Edit tracking data

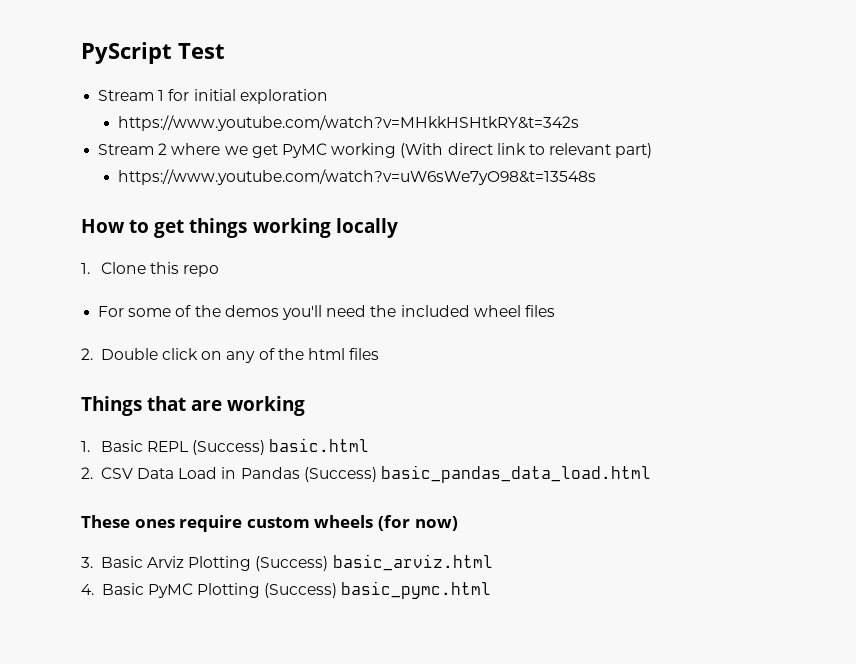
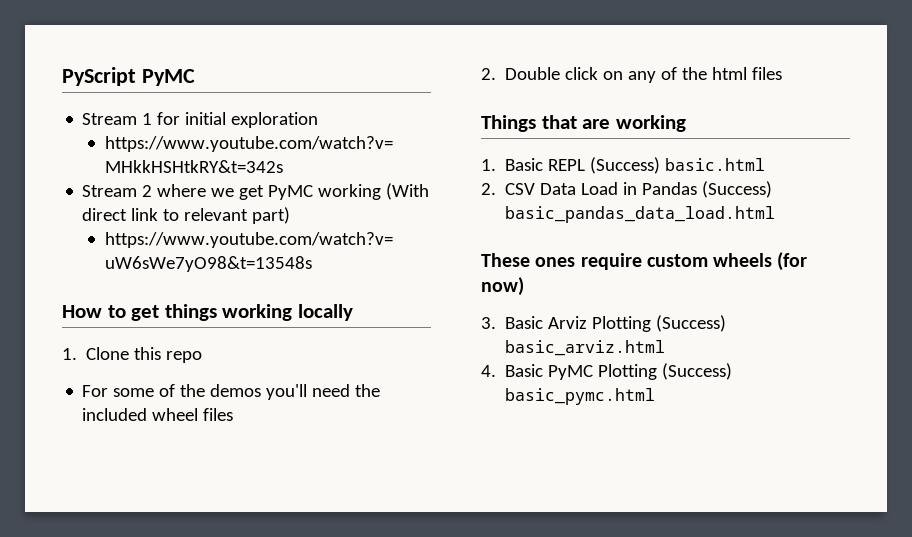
[178,43,225,59] Test -> [141,69,195,86] PyMC

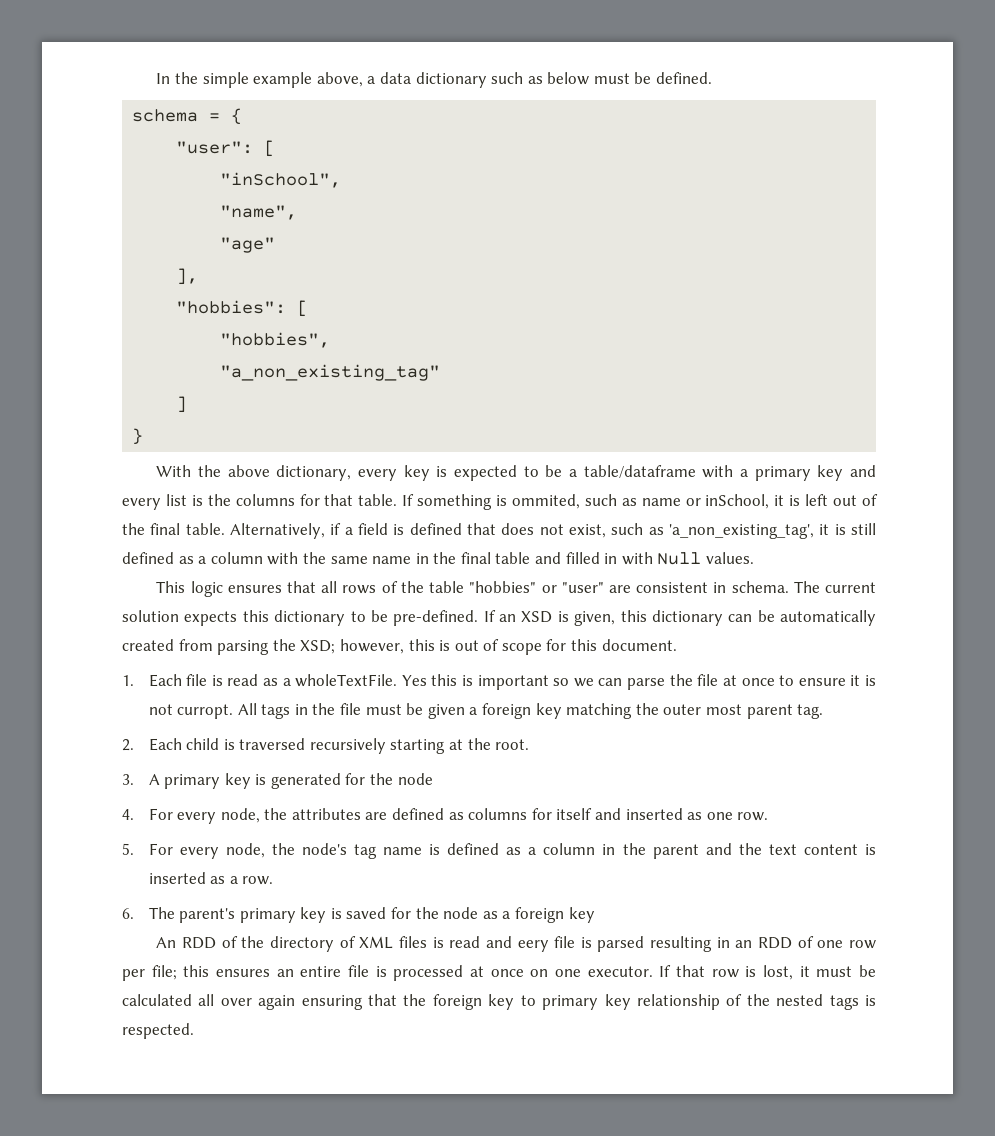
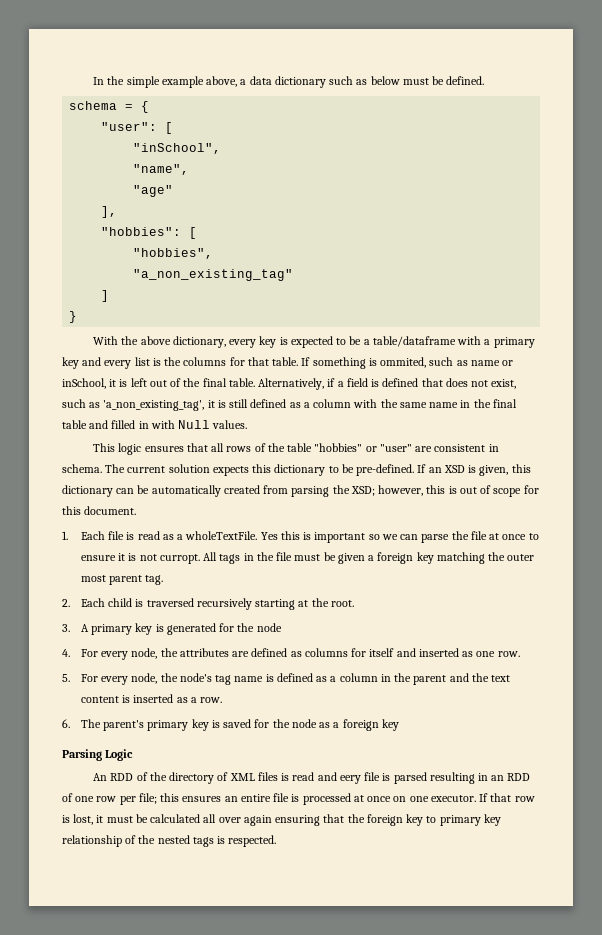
(595, 915) none -> [62,749,134,761] // Parsing Logic

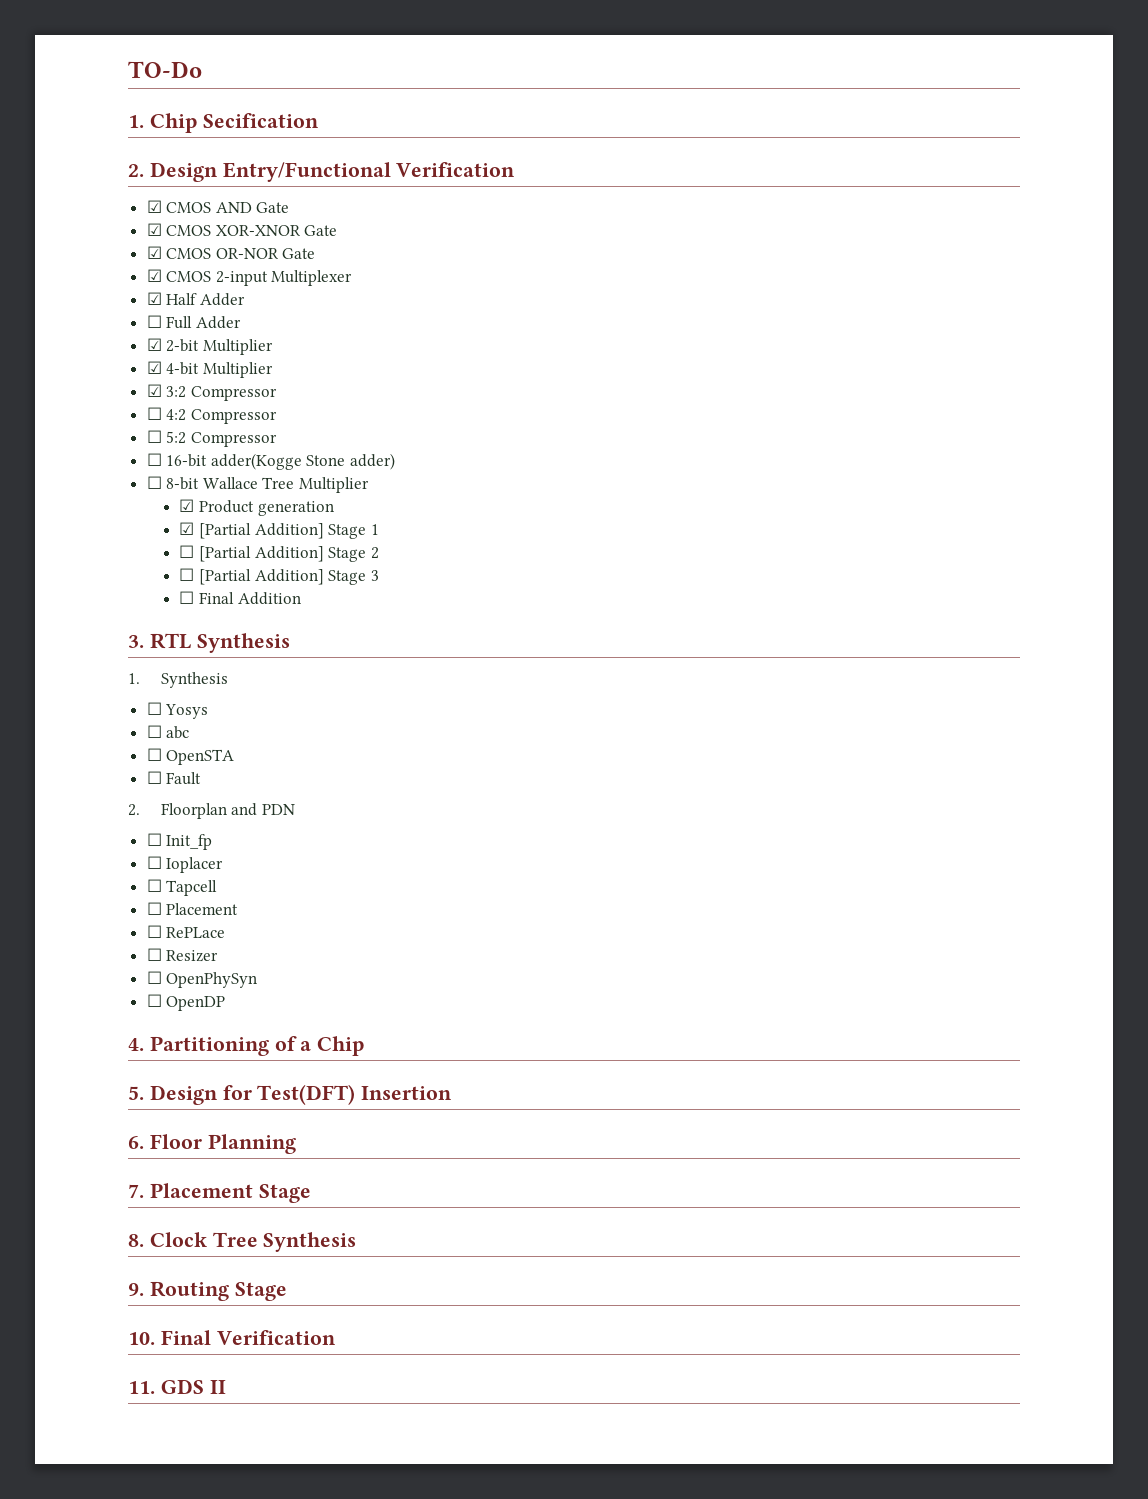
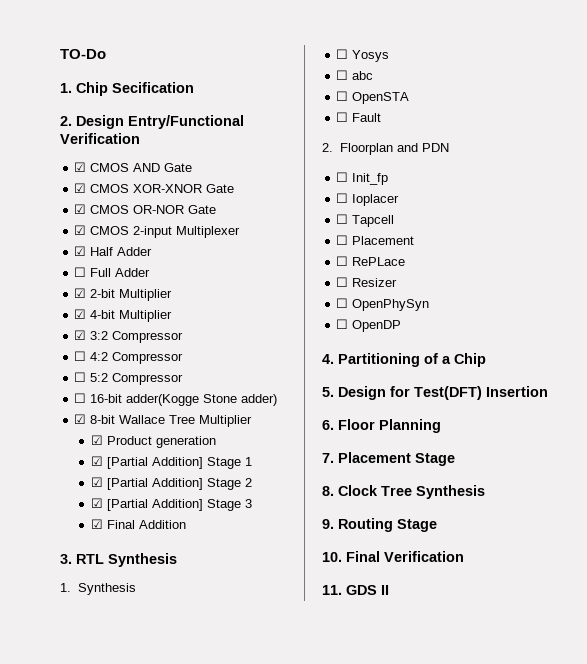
[146,476,162,489] ☐ -> [74,414,87,424] ☑
[179,545,195,558] ☐ -> [90,477,103,487] ☑
[179,568,195,581] ☐ -> [90,498,103,508] ☑
[179,591,195,604] ☐ -> [90,519,103,529] ☑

Prompt> Output every entry exactly. Pictures stay out.

Output below>
[178,43,225,59] Test -> [141,69,195,86] PyMC

(595, 915) none -> [62,749,134,761] // Parsing Logic

[146,476,162,489] ☐ -> [74,414,87,424] ☑
[179,545,195,558] ☐ -> [90,477,103,487] ☑
[179,568,195,581] ☐ -> [90,498,103,508] ☑
[179,591,195,604] ☐ -> [90,519,103,529] ☑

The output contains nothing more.